Didi (Stephanie Beatriz) Photo by Colleen E. Hayes/ Netflix

“There still needs to be enough of  a mystery to feel satisfied at the end of this season. Charles is going to solve the case. There will have been clues, red herrings, suspects, alibis and all of the building blocks of mystery stories, but the point of the show is not the mystery,” continues Mike.

In order to highlight the true value of Charles’ emotional journey, Schur decided to solve the mystery in the cold open of the final episode. “I decided that we were going to stop the new laying in of clues a little more than halfway. It was not a crime of malice. It was a woman who was having memory problems.”

Charles spends most time in episodes four and five gathering clues. “We worked out a bunch of clues, suspects, and little moments, and we scattered them through the first five episodes and then we put it away. It still feels like the mystery is present all the way through the season, but it’s really only the first half of the season.”

In the final third of the season, there is more emphasis on Charles’ improved relationship with his daughter and his new friend Calbert (Stephen McKinley Henderson). Audiences also find out more about Didi’s life.

The series will be judged on the emotional components and not whether the mystery was totally satisfying

Finding The Comedy

A Man On The Inside draws much of its humor from The Mole Agent documentary where 83 year old Sergio takes on a job he’s entirely unqualified for; much like Charles. “He answers a classified ad and becomes an undercover private detective’s assistant in an old age home.”
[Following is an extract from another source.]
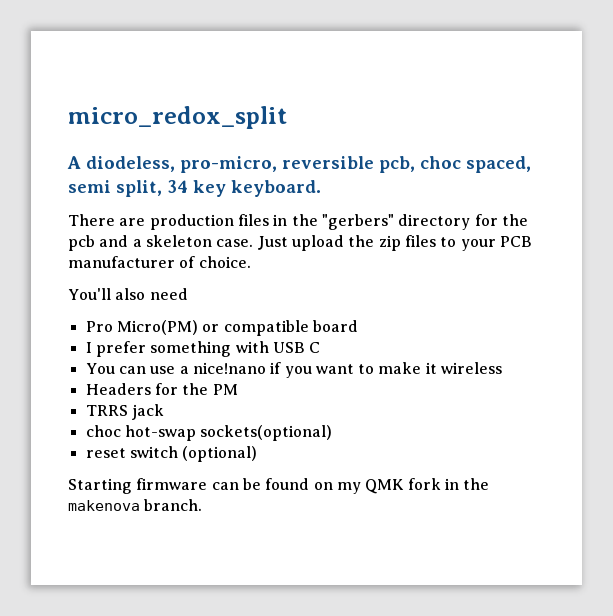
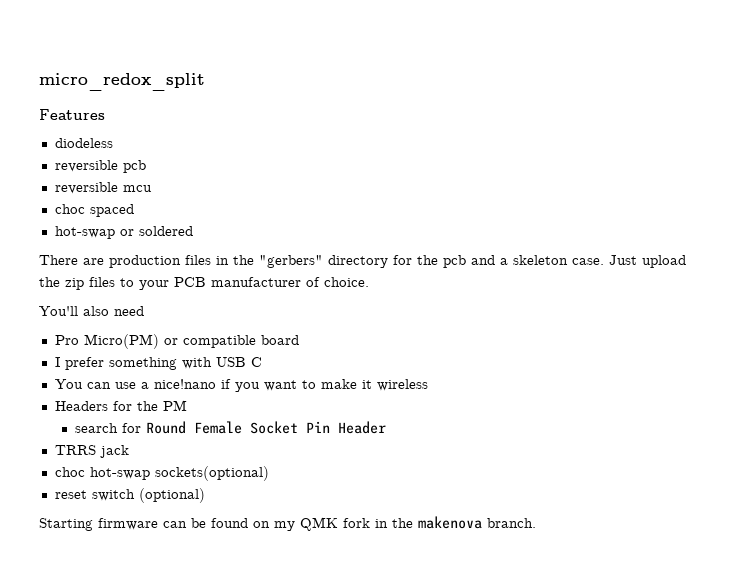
[67,156,531,173] [68,180,321,197] A diodeless, pro-micro, reversible pcb, choc spaced, semi split, 34 key keyboard. -> [39,109,105,120] [54,138,113,148] [54,160,146,173] [54,182,152,194] [54,204,134,217] [54,226,193,239] Features // diodeless // reversible pcb // reversible mcu // choc spaced // hot-swap or soldered
(238, 389) none -> [74,421,386,434] // search for Round Female Socket Pin Header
“I can picture him trying to use a top secret set of recording glasses and making voice memos, taking surreptitious pictures and not having any idea how to do it right,” notes Schur.

“Writing successful television shows is more about developing good characters, making them three dimensional, giving them distinct personalities, and having them bump into each other in various fun ways.”

Creative Screenwriting Magazine

Florence (Margaret Avery), Susan (Lori Tan Chinn) & Grant (Clyde Kusatsu) Photo by Colleen E. Hayes/ Netflix

“Resident Elliott (John Getz) is a grouchy, slightly Republican guy who hates everyone and everything and smokes cigars. He is kind of rude and marches through life thinking that everybody owes him something. He’s deeply in love with Virginia (Sally Struthers) who does not fall for any of his tricks. He will do just about anything to make her love him again even though it causes an incredible amount of embarrassment and pain. You smash those two people together and you get comedy out of it.”

“There’s also a character named Grant (Clyde Kusatsu) who is a super pompous Princeton graduate. We dropped him into every episode once or twice and had him say something absurd.”

“There’s a woman called Beverly (Veronica Cartwright) who’s hitting on him and says, ‘I guess there really is someone for everyone.’ Grant totally misses it responds, ‘I think the roquefort [cheese] is a triumph!'” Then there’s the surly Susan (Lori Tan Chinn), president of the residents’ council who loves to complain and make safety demands.